◆ Web page revision data:
+ + + + +
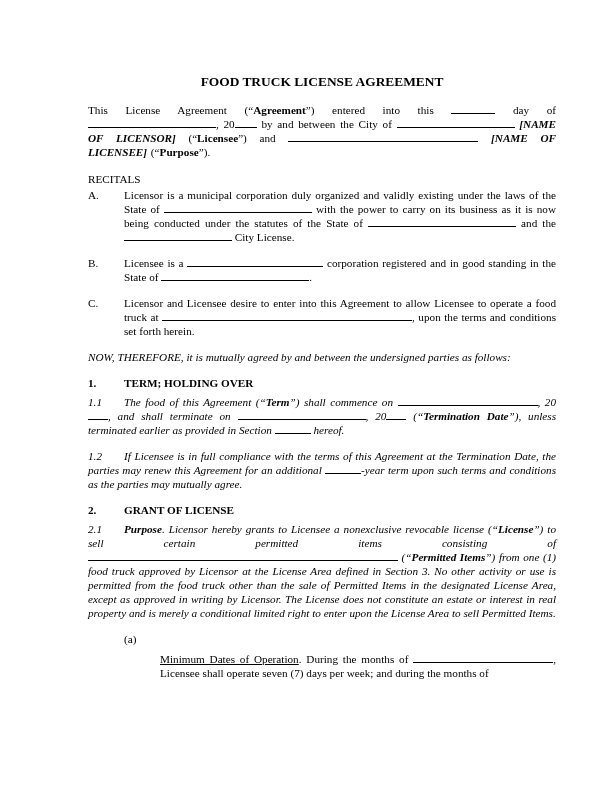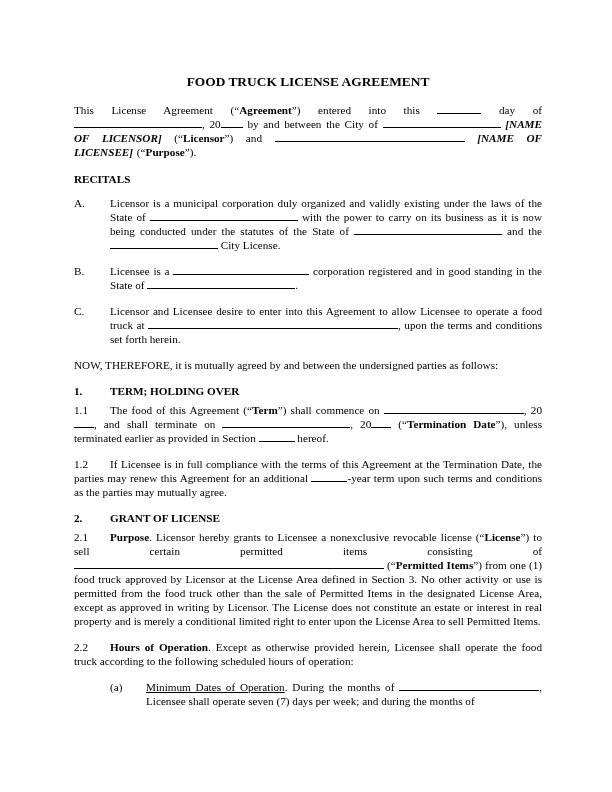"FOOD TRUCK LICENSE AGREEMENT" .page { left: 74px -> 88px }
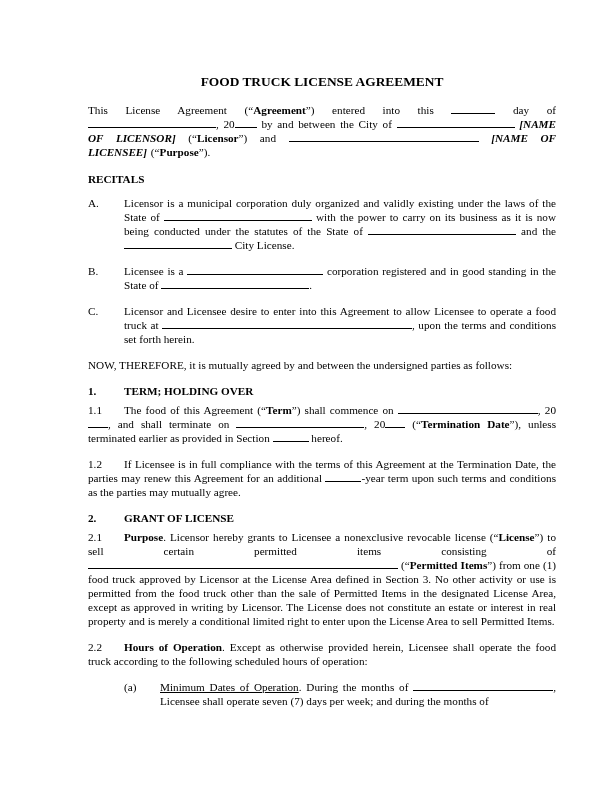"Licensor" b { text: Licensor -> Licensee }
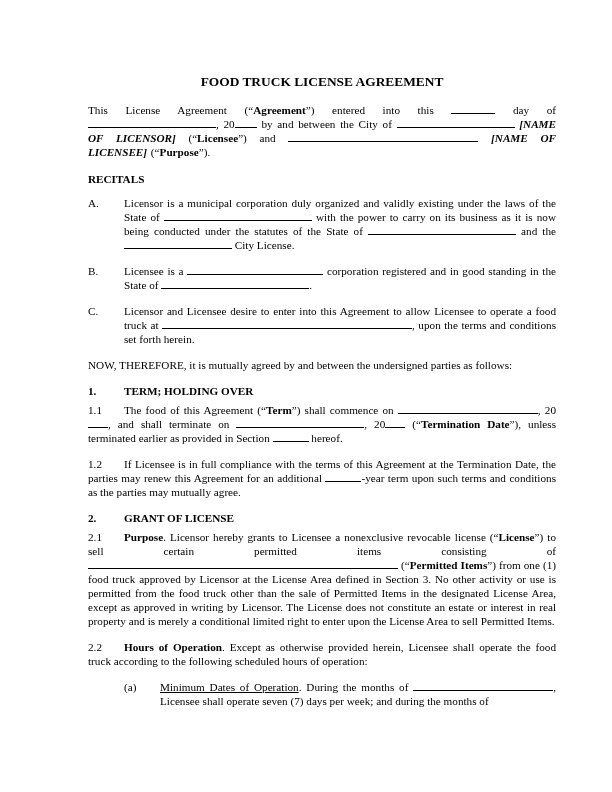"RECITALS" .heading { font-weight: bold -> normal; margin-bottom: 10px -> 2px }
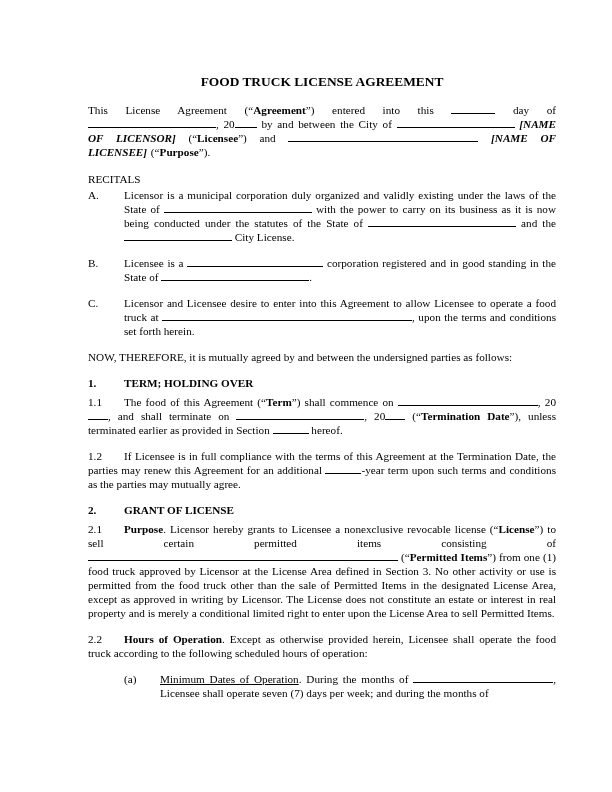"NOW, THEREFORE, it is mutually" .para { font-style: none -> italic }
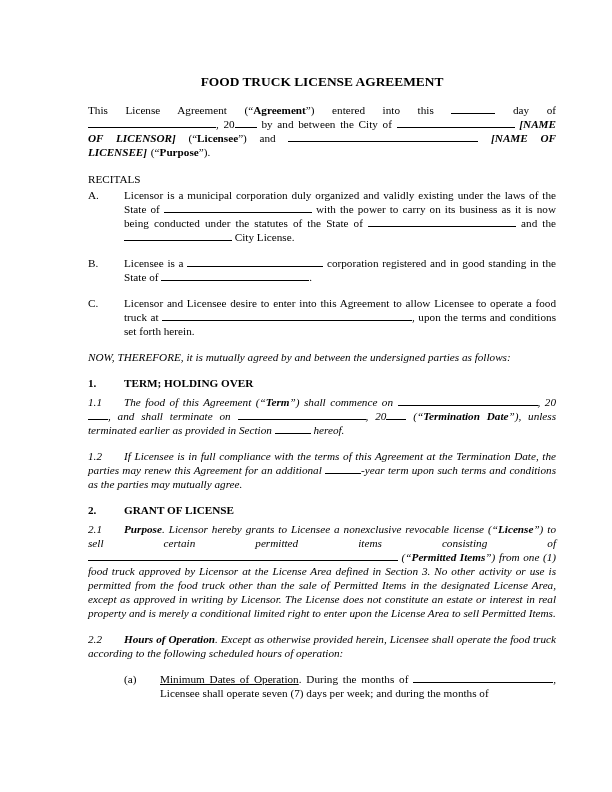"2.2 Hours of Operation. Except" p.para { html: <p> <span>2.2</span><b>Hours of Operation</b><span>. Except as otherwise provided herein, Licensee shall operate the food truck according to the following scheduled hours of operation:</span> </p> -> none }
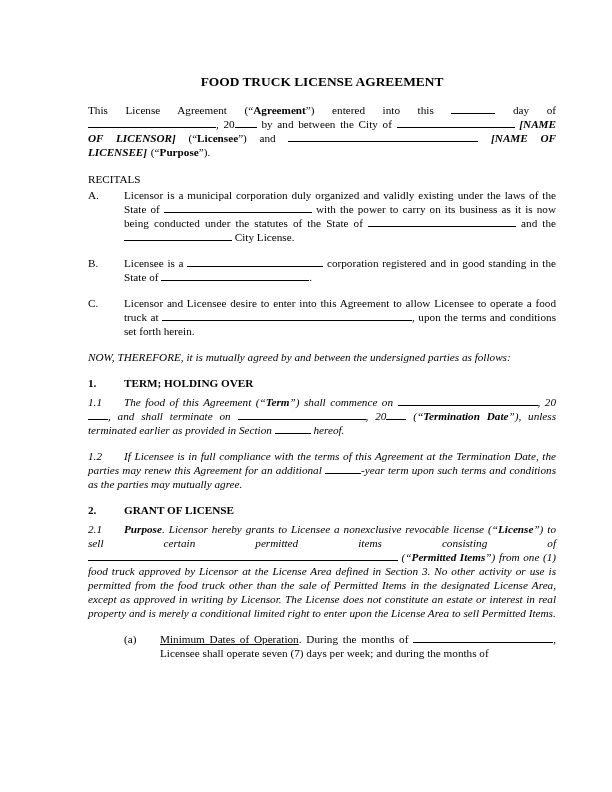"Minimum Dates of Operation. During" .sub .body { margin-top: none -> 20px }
+ + + + +
◆ What needs to be done: What is needed is a word-for-word copy of the lines from the one containing "text: Licensor ->" through the final line of the records above, both included, with the pictures left out.

◆ Exercise solution:
"Licensor" b { text: Licensor -> Licensee }
"RECITALS" .heading { font-weight: bold -> normal; margin-bottom: 10px -> 2px }
"NOW, THEREFORE, it is mutually" .para { font-style: none -> italic }
"2.2 Hours of Operation. Except" p.para { html: <p> <span>2.2</span><b>Hours of Operation</b><span>. Except as otherwise provided herein, Licensee shall operate the food truck according to the following scheduled hours of operation:</span> </p> -> none }
"Minimum Dates of Operation. During" .sub .body { margin-top: none -> 20px }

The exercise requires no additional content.